* [Task item]
Print the full listing exactly.

__________________________________________________

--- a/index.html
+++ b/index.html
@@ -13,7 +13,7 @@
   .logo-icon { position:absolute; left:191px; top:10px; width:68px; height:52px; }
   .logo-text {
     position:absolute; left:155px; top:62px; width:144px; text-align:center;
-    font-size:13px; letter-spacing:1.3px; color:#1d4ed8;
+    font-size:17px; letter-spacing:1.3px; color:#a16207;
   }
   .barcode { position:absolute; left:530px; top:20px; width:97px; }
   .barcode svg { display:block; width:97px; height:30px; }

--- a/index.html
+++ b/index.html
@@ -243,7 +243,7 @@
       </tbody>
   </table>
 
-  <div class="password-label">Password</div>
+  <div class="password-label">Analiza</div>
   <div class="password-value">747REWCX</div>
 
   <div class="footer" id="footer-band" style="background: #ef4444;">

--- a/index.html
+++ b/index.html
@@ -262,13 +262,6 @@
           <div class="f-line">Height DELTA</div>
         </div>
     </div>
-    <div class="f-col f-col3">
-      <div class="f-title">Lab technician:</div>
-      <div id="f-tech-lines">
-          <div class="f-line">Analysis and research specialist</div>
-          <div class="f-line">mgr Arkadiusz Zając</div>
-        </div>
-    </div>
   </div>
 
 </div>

__________________________________________________

* [Written response]
--- a/index.html
+++ b/index.html
@@ -13,7 +13,7 @@
   .logo-icon { position:absolute; left:191px; top:10px; width:68px; height:52px; }
   .logo-text {
     position:absolute; left:155px; top:62px; width:144px; text-align:center;
-    font-size:13px; letter-spacing:1.3px; color:#1d4ed8;
+    font-size:17px; letter-spacing:1.3px; color:#a16207;
   }
   .barcode { position:absolute; left:530px; top:20px; width:97px; }
   .barcode svg { display:block; width:97px; height:30px; }

--- a/index.html
+++ b/index.html
@@ -243,7 +243,7 @@
       </tbody>
   </table>
 
-  <div class="password-label">Password</div>
+  <div class="password-label">Analiza</div>
   <div class="password-value">747REWCX</div>
 
   <div class="footer" id="footer-band" style="background: #ef4444;">

--- a/index.html
+++ b/index.html
@@ -262,13 +262,6 @@
           <div class="f-line">Height DELTA</div>
         </div>
     </div>
-    <div class="f-col f-col3">
-      <div class="f-title">Lab technician:</div>
-      <div id="f-tech-lines">
-          <div class="f-line">Analysis and research specialist</div>
-          <div class="f-line">mgr Arkadiusz Zając</div>
-        </div>
-    </div>
   </div>
 
 </div>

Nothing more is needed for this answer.